Getting Financial Aid Part 5: Student Loans
Nowadays it’s unlikely that just grants or scholarships will cover the cost of your college education. One of the most common ways to make up the difference is student loans. All student loans fall into two basic categories:
• Federal loans
These are loans issued by the U.S. government. Common examples are Direct loans, Stafford loans, Perkins loans, and PLUS loans (available only to a student’s parents or to graduate students).
• Private loans
These are loans issued by some other organization such as credit unions, your own school, or a non-profit or other agency.
Federal Loans
All federal student loans are guaranteed by the U.S. Department of Education and are issued independently of your credit score and history. They do, however, come with fixed limits per year. These limits depend on your grade level (for example, freshman versus senior) and also if you’re in an undergraduate or graduate program. Additionally, there is a cap on the total amount of student loans you can have outstanding.
Federal student loans can be broken down into two basic types:
• Subsidized
These are loans issued based on your financial need (how this is determined can depend on your school). Interest rates will be lower than for unsubsidized loans and the federal government will pay the interest while you are still a student.
• Unsubsidized
Even if you can’t demonstrate financial need, you are still eligible for an unsubsidized loan. While interest accrues on your loan as a student, it does not need to be repaid until after graduation.
In all cases you do not have to start repaying your federal student loans until six months after you stop being a student (because you either graduated or left school). More detailed information about federal student loans is available from the Department of Education’s Federal Student Aid office.
Private Loans
Since the total amount of federal student loans is capped at a level that is not usually enough for a student’s entire college education, private loans are available to make up the difference. However, since these are essentially personal loans, the terms and fees can vary widely depending on your credit history and the institution your borrow from. Also, unlike federal student loans, private student loans often have variable interest rates.
Private student loans break down into two general types:
• School-channel loans
These loans are approved by your school at a typically lower interest rate than direct-to-consumer loans. Your school receives the money directly to pay your tuition, fees, etc. They generally take longer to finalize than direct-to-consumer loans and your school can set the maximum limit.
• Direct-to-consumer loans
These are private loans directly to you (or your parents) and don’t involve your school at all. While interest rates will probably be higher than school-channel loans, they can be processed more quickly, making money available almost right away. The maximum allowable limit can be negotiated with your lender.

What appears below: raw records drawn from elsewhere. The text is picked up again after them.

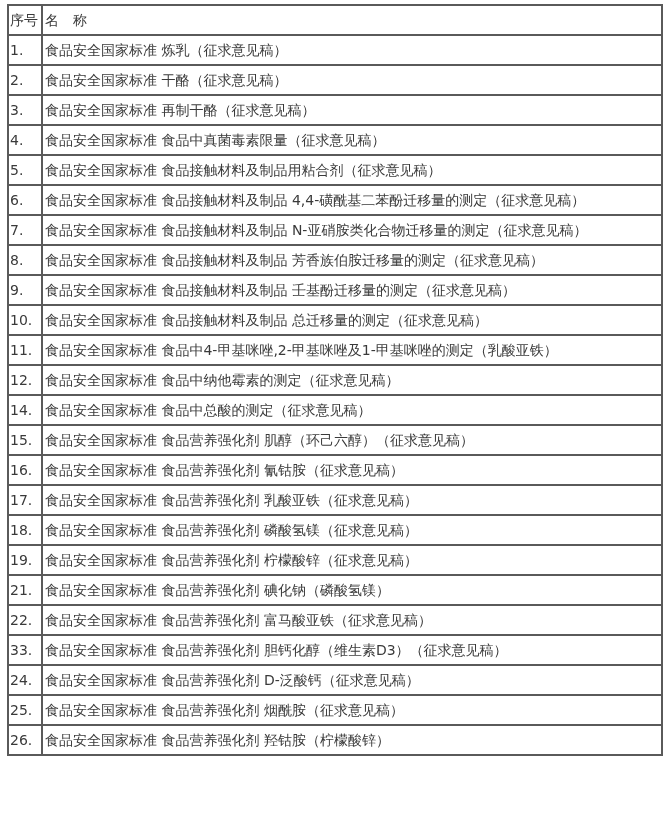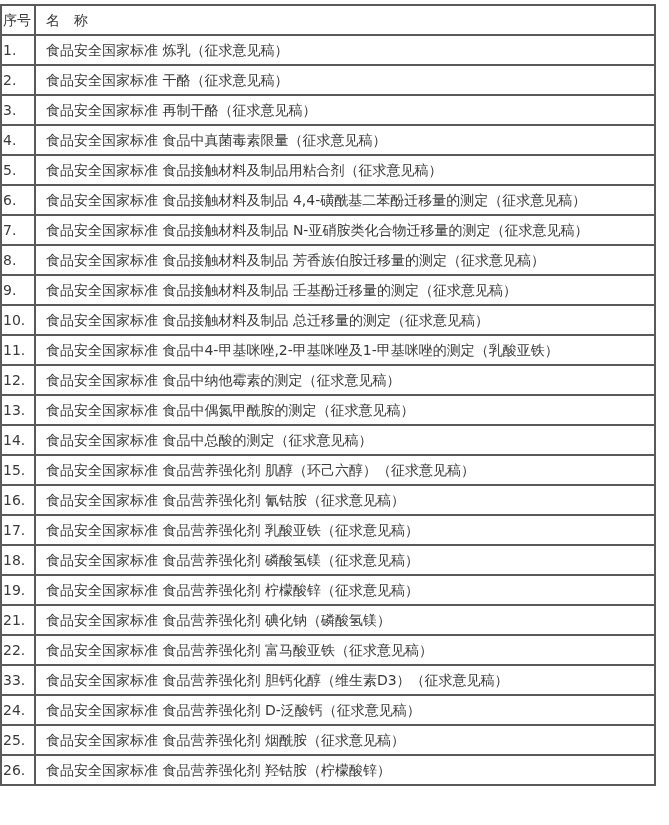"序号" .tbl { left: 0 -> 7px }
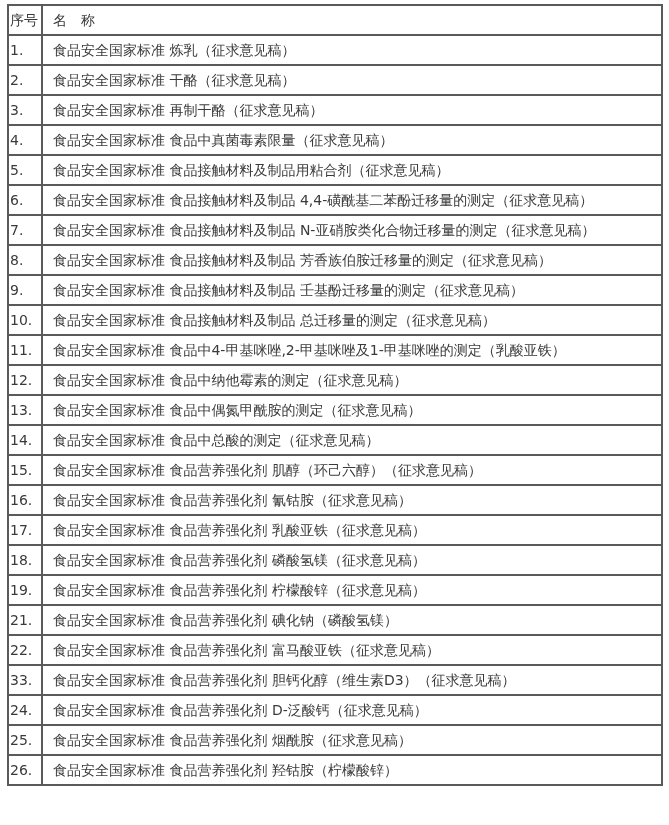"名 称" .tbl td.name { padding-left: 10px -> 2px }
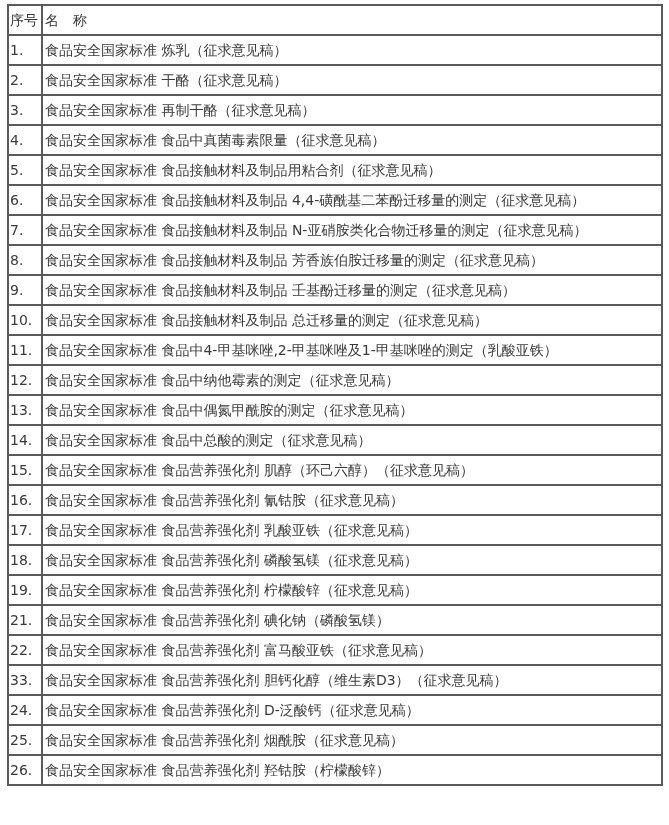"13." tr { html: <tr> <td>13.</td> <td>食品安全国家标准 食品中偶氮甲酰胺的测定（征求意见稿）</td> </tr> -> none }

For private student loans, interest rates, fees, and how soon after graduation you have to start repayment can vary widely from lender to lender. Service levels may also vary even over the course of the same loan — your point of contact is often a loan servicer, who may change depending on their contract with your lender. Your loan can also be consolidated with other loans and sold on the market, so who ends up holding your loan may not be your original lender.
There are a number of websites available to compare different private student loans, including SimpleTuition and PrivateStudentLoans.com. FinAid also supplies a site that lists marketplaces that are specific to some individual states as well as additional caveats and information.
If you already have student loans (federal, private, or combined) or you are trying to be proactive, you can find some basic advice and information about repayment options at the Consumer Financial Protection Bureau.